Date Published: January 20, 2017
Publisher: Public Library of Science
Author(s): Marizélia Rodrigues Costa Ribeiro, Antônio Augusto Moura da Silva, Maria Teresa Seabra Soares de Britto e Alves, Rosângela Fernandes Lucena Batista, Cecília Cláudia Costa Ribeiro, Lilia Blima Schraiber, Heloisa Bettiol, Marco Antônio Barbieri, Gabriele Fischer.
Few studies have used structural equation modeling to analyze the effects of variables on violence against women. The present study analyzed the effects of socioeconomic status and social support on violence against pregnant women who used prenatal services. This was a cross-sectional study based on data from the Brazilian Ribeirão Preto and São Luís birth cohort studies (BRISA). The sample of the municipality of São Luís (Maranhão/Brazil) consisted of 1,446 pregnant women interviewed in 2010 and 2011. In the proposed model, socioeconomic status was the most distal predictor, followed by social support that determined general violence, psychological violence or physical/sexual violence, which were analyzed as latent variables. Violence was measured by the World Health Organization Violence against Women (WHO VAW) instrument. The São Luis model was estimated using structural equation modeling and validated with 1,378 pregnant women from Ribeirão Preto (São Paulo/Brazil). The proposed model showed good fit for general, psychological and physical/sexual violence for the São Luís sample. Socioeconomic status had no effect on general or psychological violence (p>0.05), but pregnant women with lower socioeconomic status reported more episodes of physical/sexual violence (standardized coefficient, SC = -0.136; p = 0.021). This effect of socioeconomic status was indirect and mediated by low social support (SC = -0.075; p<0.001). Low social support was associated with more episodes of general, psychological and physical/sexual violence (p<0.001). General and psychological violence indistinctly affected pregnant women of different socioeconomic status. Physical/sexual violence was more common for pregnant women with lower socioeconomic status and lower social support. Better social support contributed to reduction of all types of violence. Results were nearly the same for the validation sample of Ribeirão Preto except that SES was not associated with physical/sexual violence.

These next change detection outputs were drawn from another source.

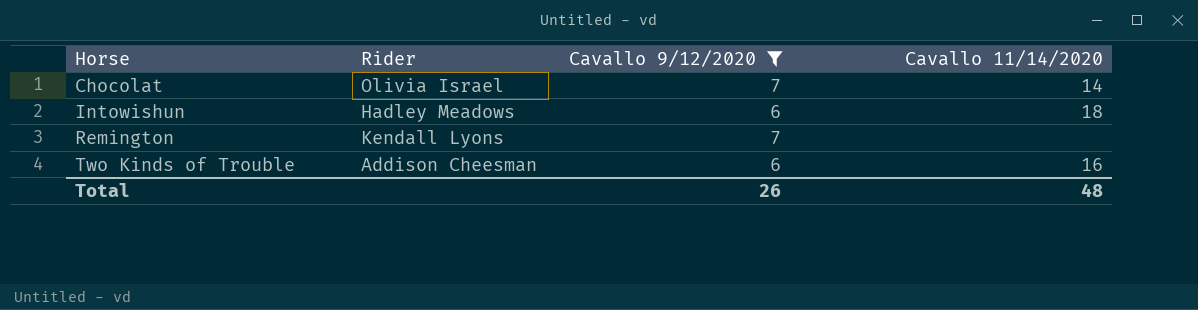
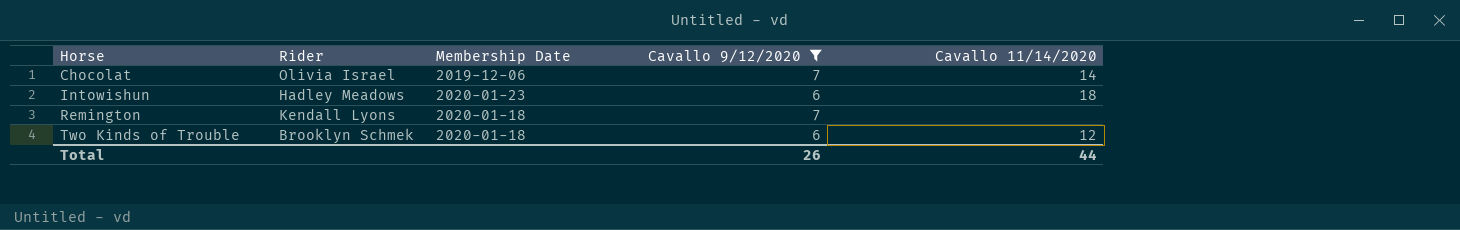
column Membership Date | position: none -> 3
Two Kinds of Trouble | Rider: Addison Cheesman -> Brooklyn Schmek
Two Kinds of Trouble | Cavallo 11/14/2020: 16 -> 12
Total | Cavallo 11/14/2020: 48 -> 44

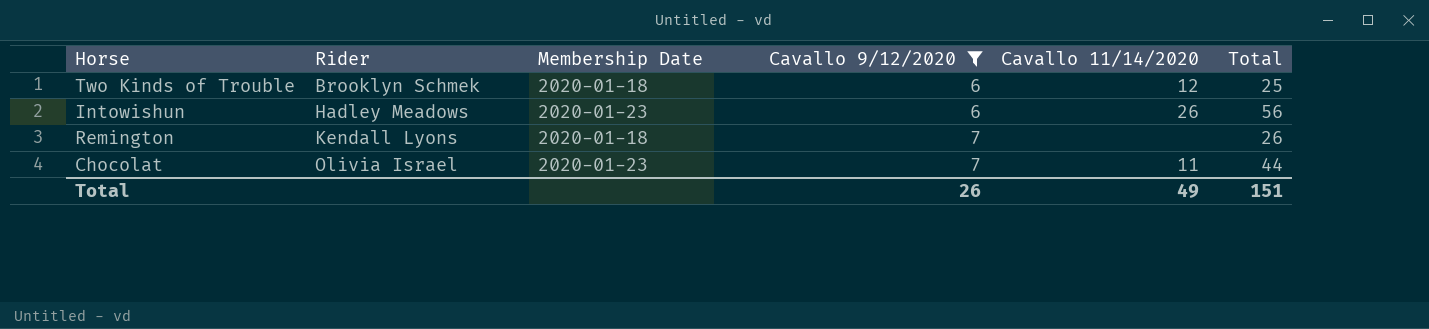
row order: Horse ascending -> Rider ascending
column Total | position: none -> 6
Intowishun | Cavallo 11/14/2020: 18 -> 26
Chocolat | Membership Date: 2019-12-06 -> 2020-01-23
Chocolat | Cavallo 11/14/2020: 14 -> 11
Total | Cavallo 11/14/2020: 44 -> 49

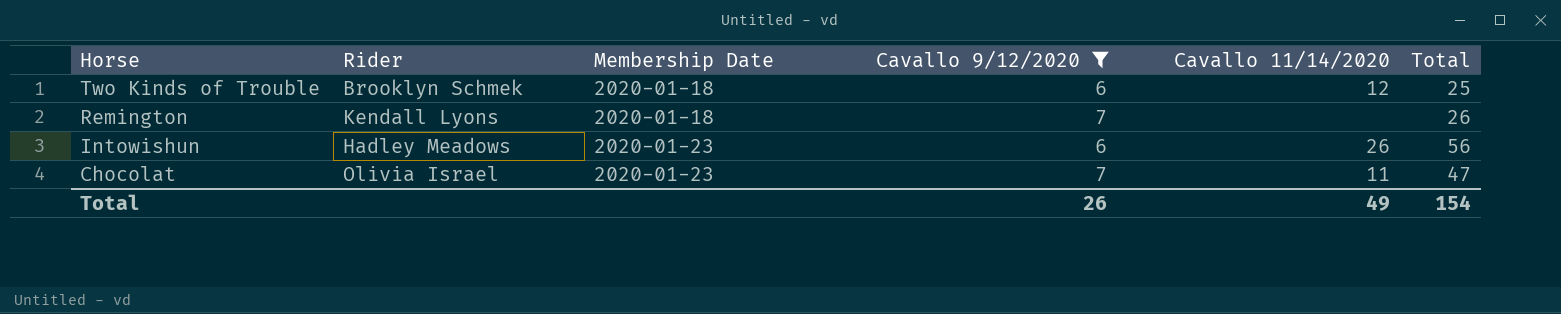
row order: Rider ascending -> Horse descending
Chocolat | Total: 44 -> 47
Total | Total: 151 -> 154

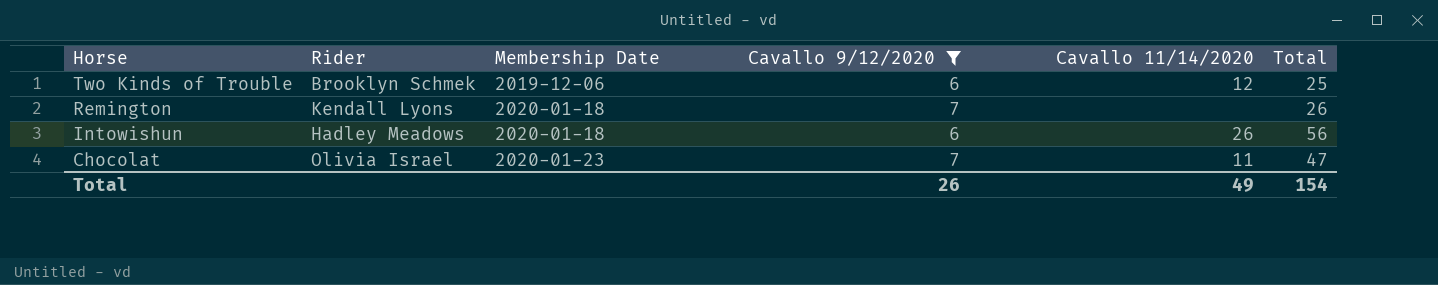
Two Kinds of Trouble | Membership Date: 2020-01-18 -> 2019-12-06
Intowishun | Membership Date: 2020-01-23 -> 2020-01-18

Violence against pregnant women seems to be a more frequent situation than the obstetrical complications commonly investigated during prenatal care, such as gestational diabetes . Its rates range from 0.9% to 57.1% depending on the definitions and types of violence investigated, the methodologies used and on sociocultural differences [1–6]. In Brazil, the WHO Multi-Country Study On Women’s Health and Domestic Violence Against Women detected an 8% prevalence of abuse of pregnant women in São Paulo and an 11.1% prevalence in the Forest Zone of Pernambuco .
This cross-sectional study used data from the Brazilian Ribeirão Preto and São Luís birth cohort studies (BRISA), which investigated the etiological factors of preterm birth in the municipalities of São Luís (Maranhão/Brazil) and Ribeirão Preto (São Paulo/Brazil) in 2010 and 2011. In both municipalities, data were collected in a similar way.
The characteristics of the sample in São Luís are presented in Table 1. Of the interviewed women, 75% had completed 9 to 11 years of education. The percentages of pregnant women in families of economic class C and receiving less than one minimum wage were 68% and 5%, respectively. About 75% of the family heads had manual occupations.
In the BRISA prenatal cohort, psychometric analysis of the latent variables used to measure general, psychological and physical-sexual violence showed the same factor structure and invariant factor loadings in the São Luís and Ribeirão Preto samples.